Wound infection is a common risk for patients with chronic nonhealing wounds, causing high morbidity and mortality. Currently, systemic antibiotic treatment is the therapy of choice, despite often leading to several side effects and the risk of an insufficient tissue penetration due to impaired blood supply. If systemically delivered, moxifloxacin penetrates well into inflammatory blister fluid, muscle, and subcutaneous adipose tissues and might therefore be a possible option for the topical treatment of skin and infected skin wounds.

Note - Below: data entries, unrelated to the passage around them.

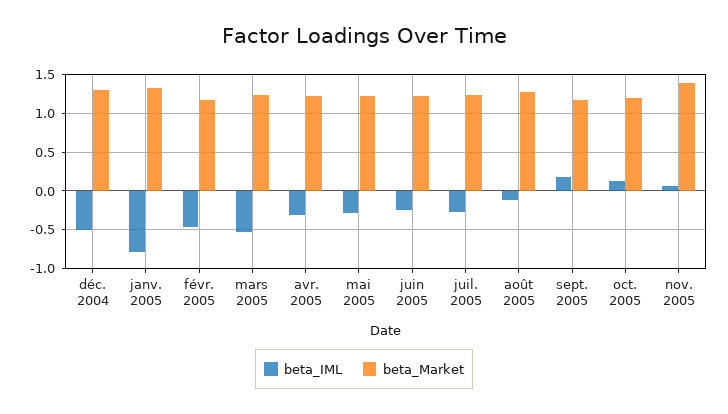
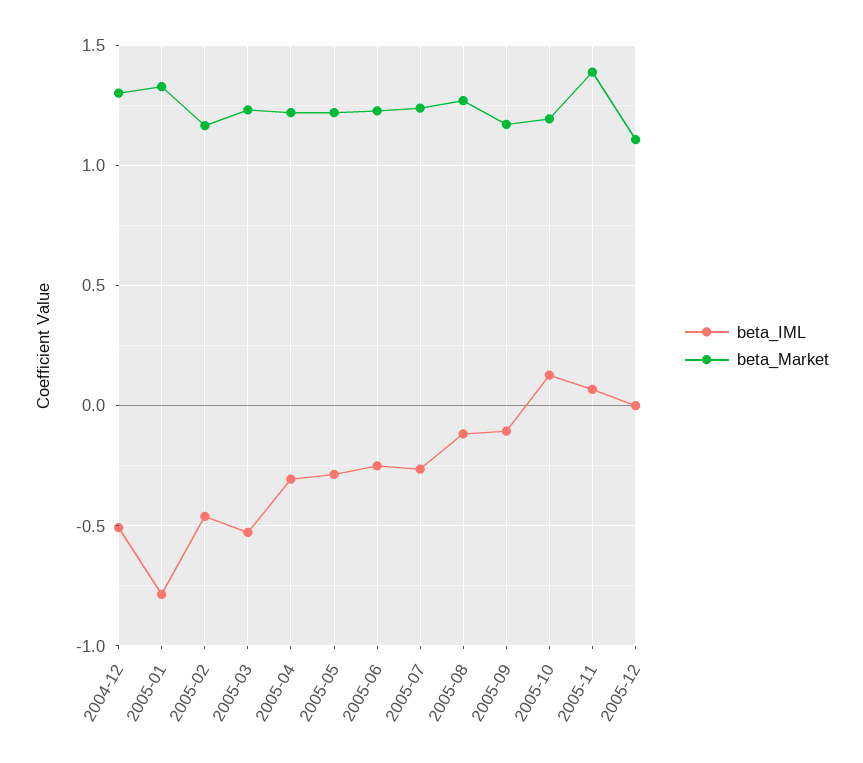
beta_IML, sept. 2005: 0.2 -> -0.1
beta_IML, 2005-12: none -> 0
beta_Market, 2005-12: none -> 1.1

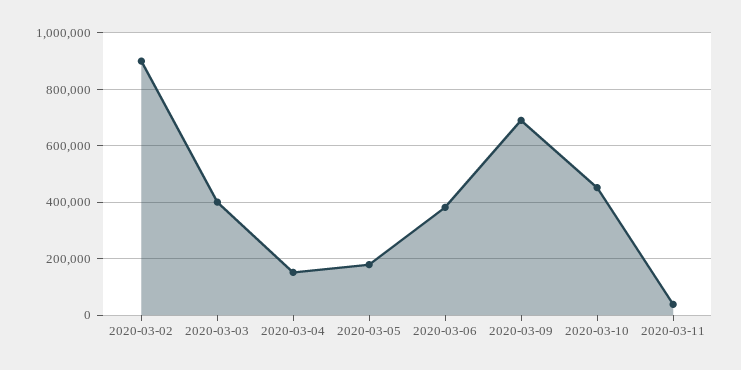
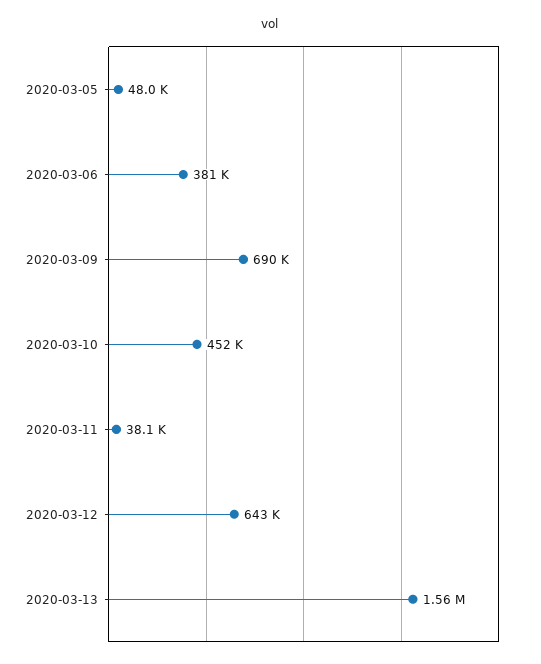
2020-03-02: 900000 -> none
2020-03-03: 400000 -> none
2020-03-04: 150000 -> none
2020-03-05: 175000 -> 48000
2020-03-12: none -> 643000
2020-03-13: none -> 1560000

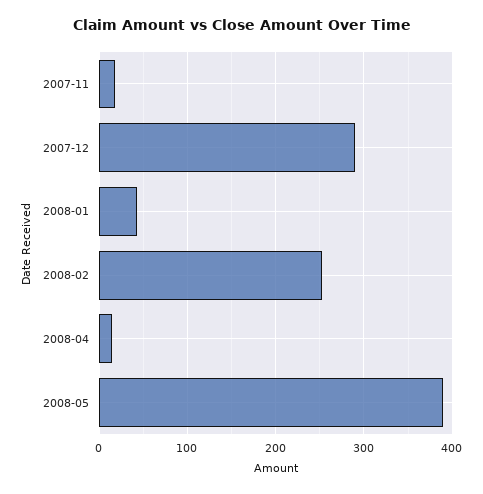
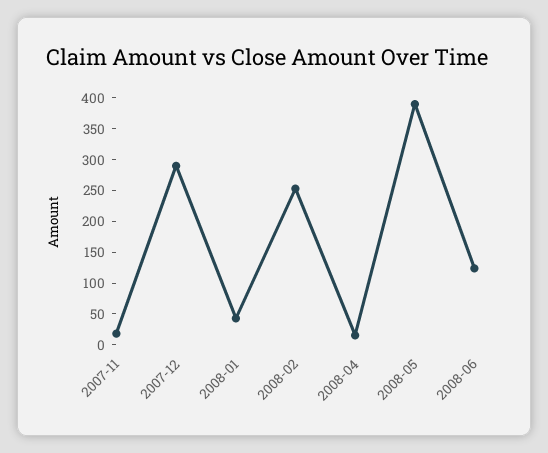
2008-06: none -> 125

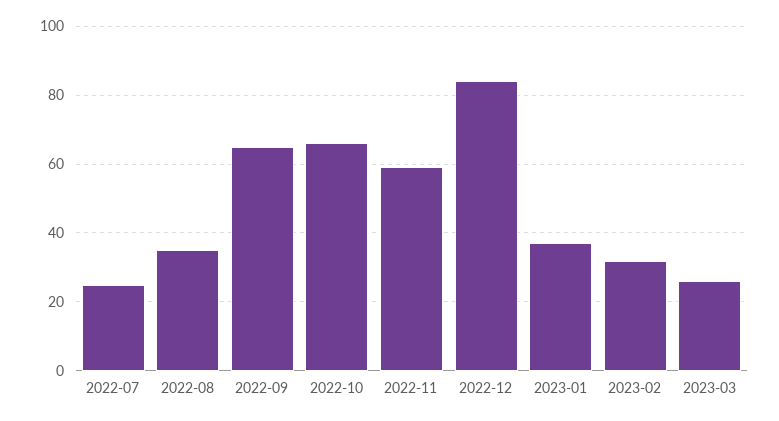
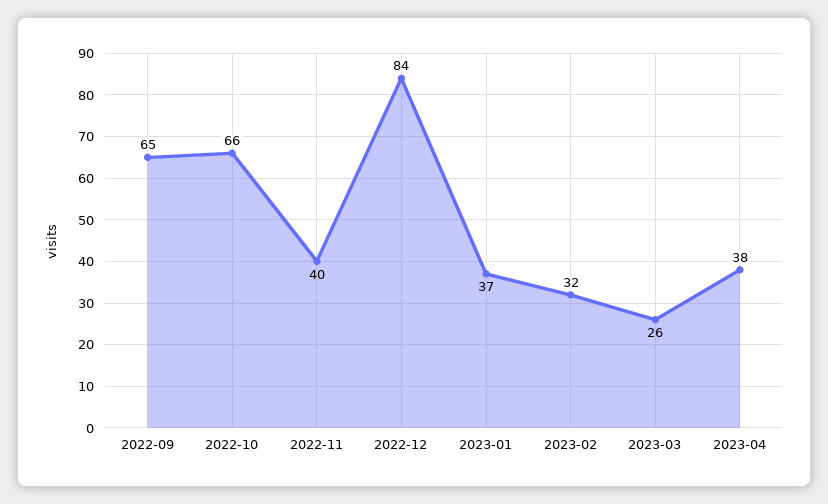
2022-07: 25 -> none
2022-08: 35 -> none
2022-11: 60 -> 40
2023-04: none -> 38

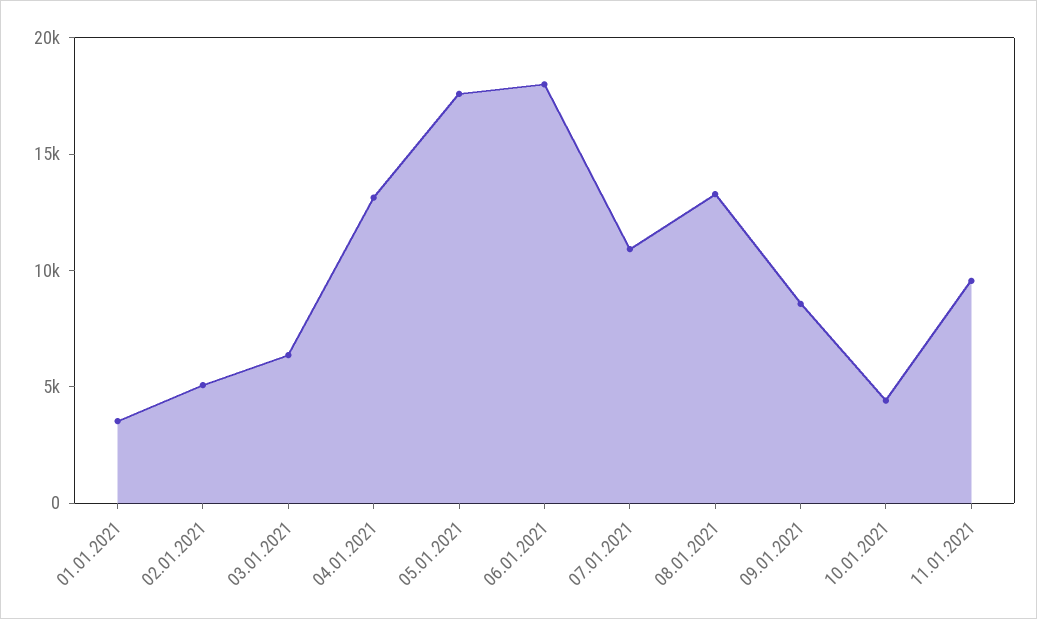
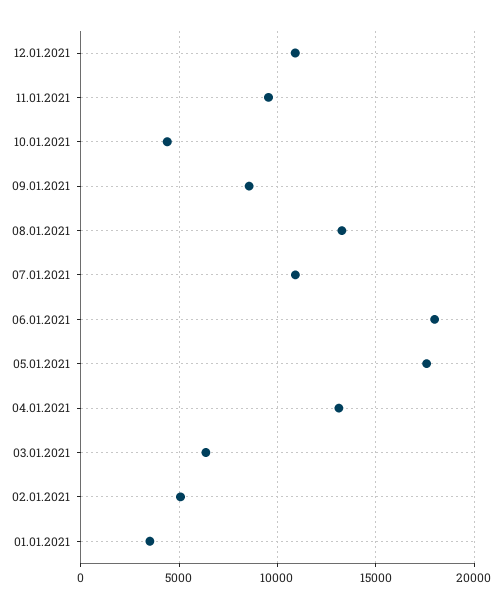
12.01.2021: none -> 11000

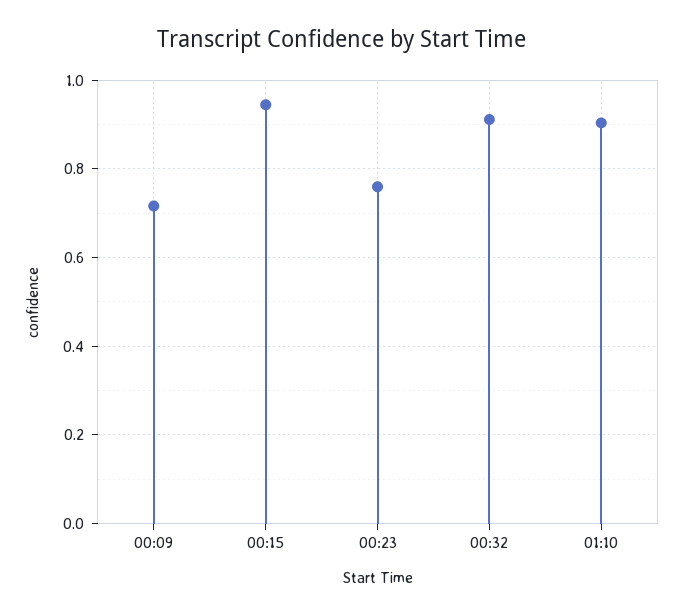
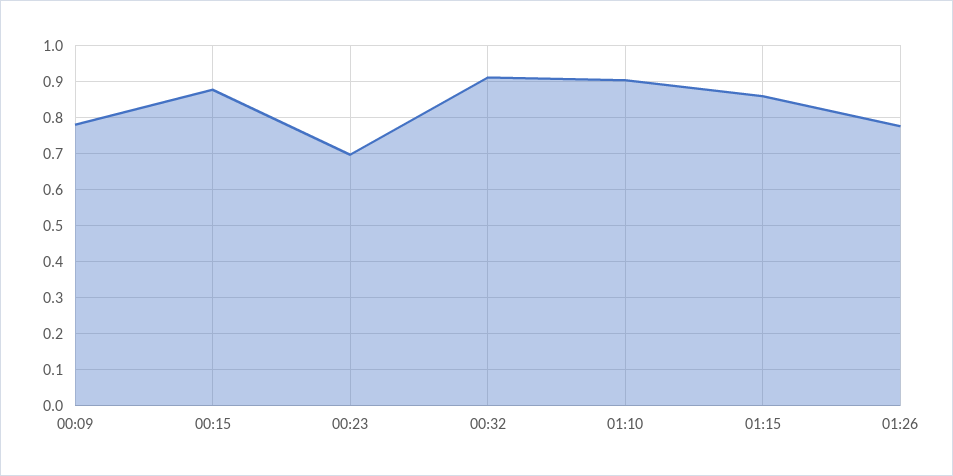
00:09: 0.72 -> 0.78
00:15: 0.94 -> 0.88
00:23: 0.76 -> 0.7
01:15: none -> 0.86
01:26: none -> 0.78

In this study, topical application of moxifloxacin was investigated in comparison to mupirocin, linezolid, and gentamicin using a porcine wound infection and a rat burn infection model. Both animal models were performed either by an inoculation with methicillin-resistant Staphylococcus aureus (MRSA) or Pseudomonas aeruginosa. Wound fluid, tissue, and blood samples were taken, and bacterial counts as well as the moxifloxacin concentration were determined for a 14-day follow-up. A histological comparison of the rat burn wound tissues was performed. Both strains were susceptible to moxifloxacin and gentamicin, whereas mupirocin and linezolid were effective only against MRSA. All antibiotics showed efficient reduction of bacterial counts, and except with MRSA, infected burn wounds reached bacterial counts below 10(5) CFU/g tissue. Additionally, moxifloxacin was observed to promote wound healing as determined by histologic analysis, while no induction of bacterial resistance was observed during the treatment period. The use of topical antibiotics for the treatment of infected wounds confers many benefits. Moxifloxacin is therefore an ideal candidate, due to its broad antibacterial spectrum, its high efficiency, and its potential to promote wound healing.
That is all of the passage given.